– Germany’s Time as Paymaster Is Running Out: Economist (CNNBC, Mar 5, 2012):
??As the euro zone’s biggest economy, and one of its most successful in recent years, Germany has shouldered the burden of helping to bail out more troubled euro zone nations
This can only last for another few years, as the country’s aging population will need to be looked after, Norbert Walter, chief economist emeritus for Deutsche Bank and managing director of Walter & Daughters Consulting, told CNBC Monday.
“Germany is considered to be the paymaster of Europe forever, whereas it will probably only be in that position for the next 3-4 years. Thereafter, that help has to come from other sources, and that’s not understood at all by the German taxpayers or the international community,” he said.
German statistics body Destatis predicts one-third of the population will be pensioners by 2060, and there will be nearly as many people over 80 as there are under 20 at the same time.
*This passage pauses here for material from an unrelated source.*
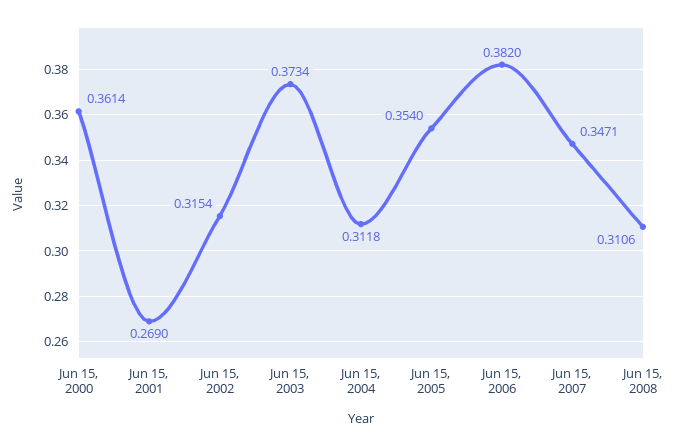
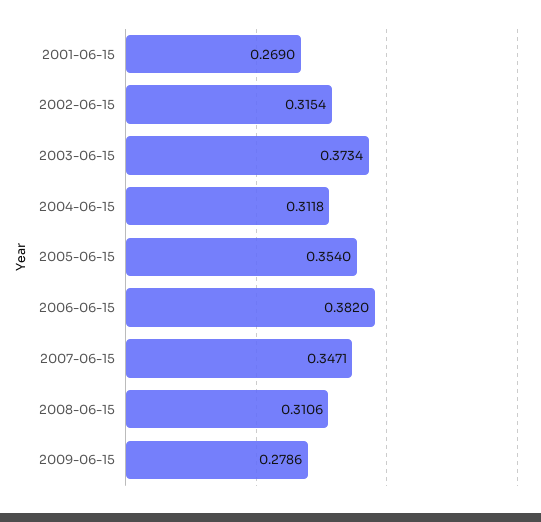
Jun 15, 2000: 0.3614 -> none
2009-06-15: none -> 0.2786

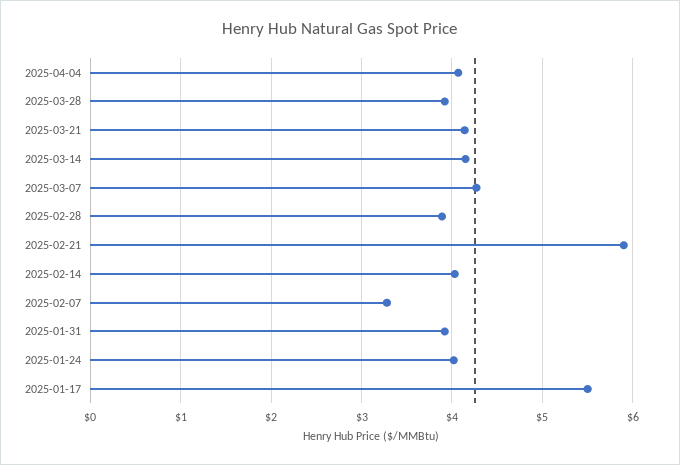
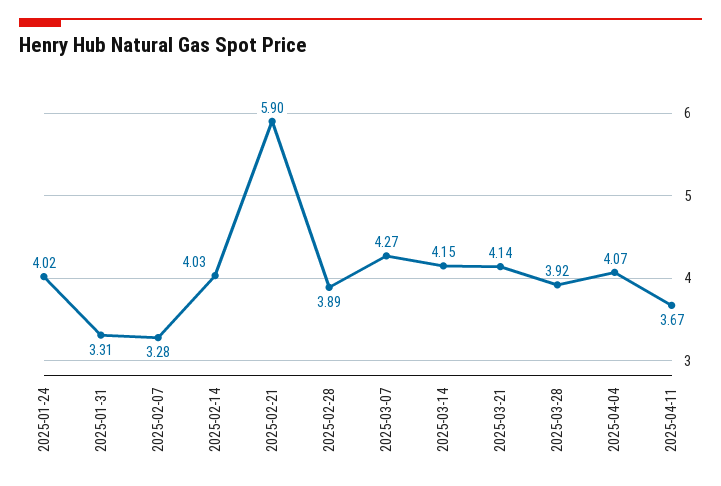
2025-01-31: 3.9 -> 3.31
2025-01-17: 5.5 -> none
2025-04-11: none -> 3.67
Germany has Europe’s lowest birth rate, with just 8.3 babies per 1,000 people – in contrast, troubled Ireland has 16.5 babies per 1,000 people.
Walter believes that Germany will have “an old age poverty problem” close to 10 years from now.
“At that point, Germany will not have very high savings. It will look like Japan today, with a savings rate of close to zero. The current account surpluses of today will have melted away,” he said. “We don’t have a sufficiently financed old age provision or health insurance system.”
The cost of caring for elderly patients with dementia was one example cited by Walter.
“If you do implicit debt level calculation for Germany, if you consider the debt obligation versus old age, Germany’s debt-to-GDP ratio looks more like Japan’s than today’s around 80 percent,” he said.
Japan has the highest debt-to-GDP ratio in the developed world – over 220 percent according to the International Monetary Fund. However, its debt is overwhelmingly owned by Japanese residents, which means that it is less expensive to pay back.
Walter advised investors to avoid long-term bonds, and diversify their currency portfolio because of uncertainty in the US and Europe. He is “very unhappy” at the prospect of more quantitative easing in the US.